PROBLEM STATEMENT => Go line by line through the entries below and copy those containing the string "Dulux".

********************

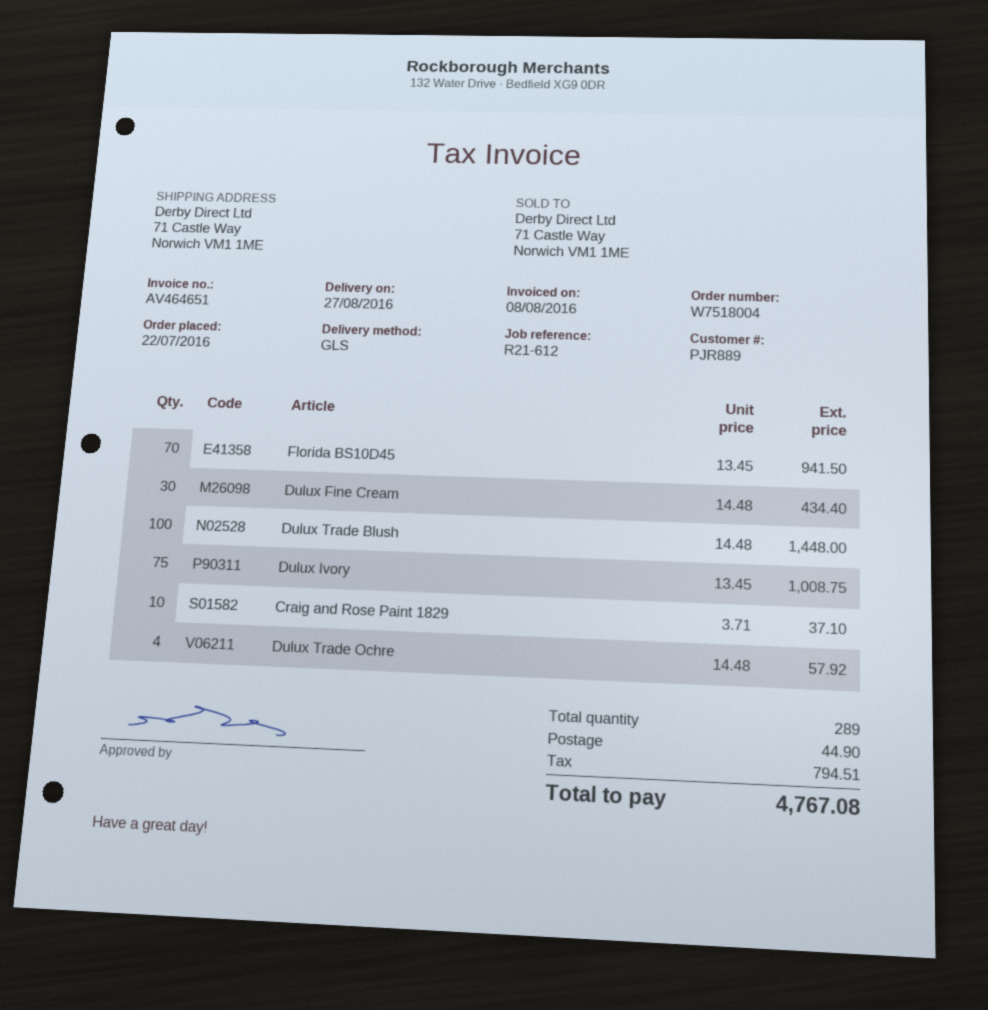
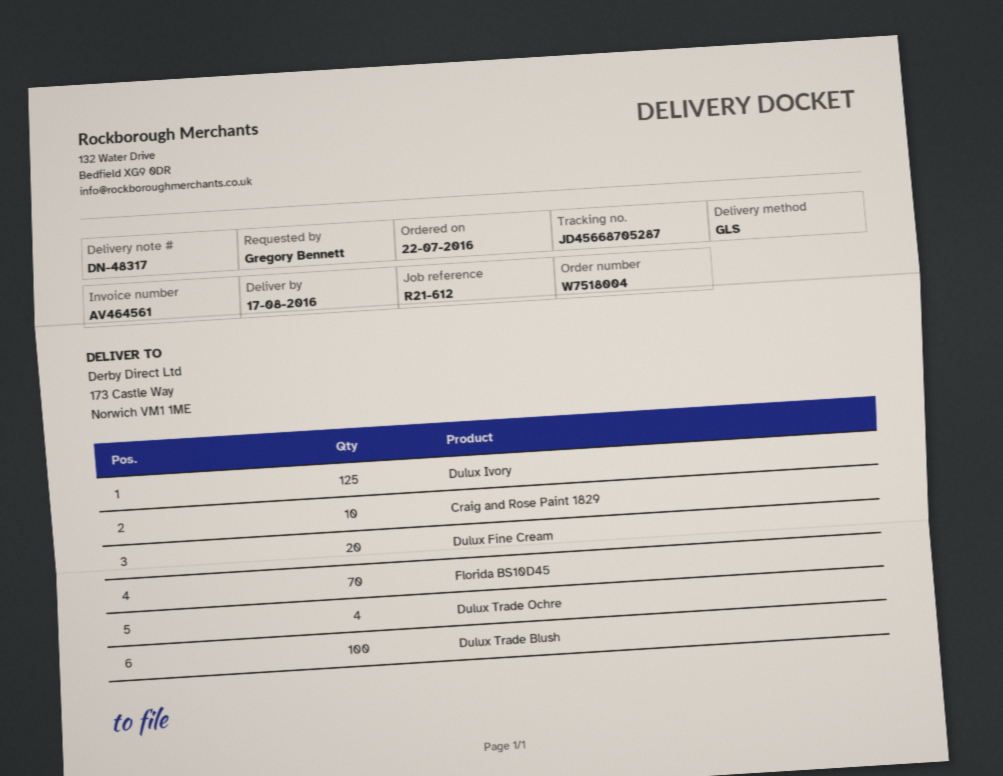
delivery date: 2016-08-27 -> 2016-08-17
invoice number: AV464651 -> AV464561
ship to: 71 Castle Way, Norwich VM1 1ME -> 173 Castle Way, Norwich VM1 1ME
Dulux Fine Cream: 30 -> 20
Dulux Ivory: 75 -> 125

********************

ANSWER TO THE EXERCISE =>
Dulux Fine Cream: 30 -> 20
Dulux Ivory: 75 -> 125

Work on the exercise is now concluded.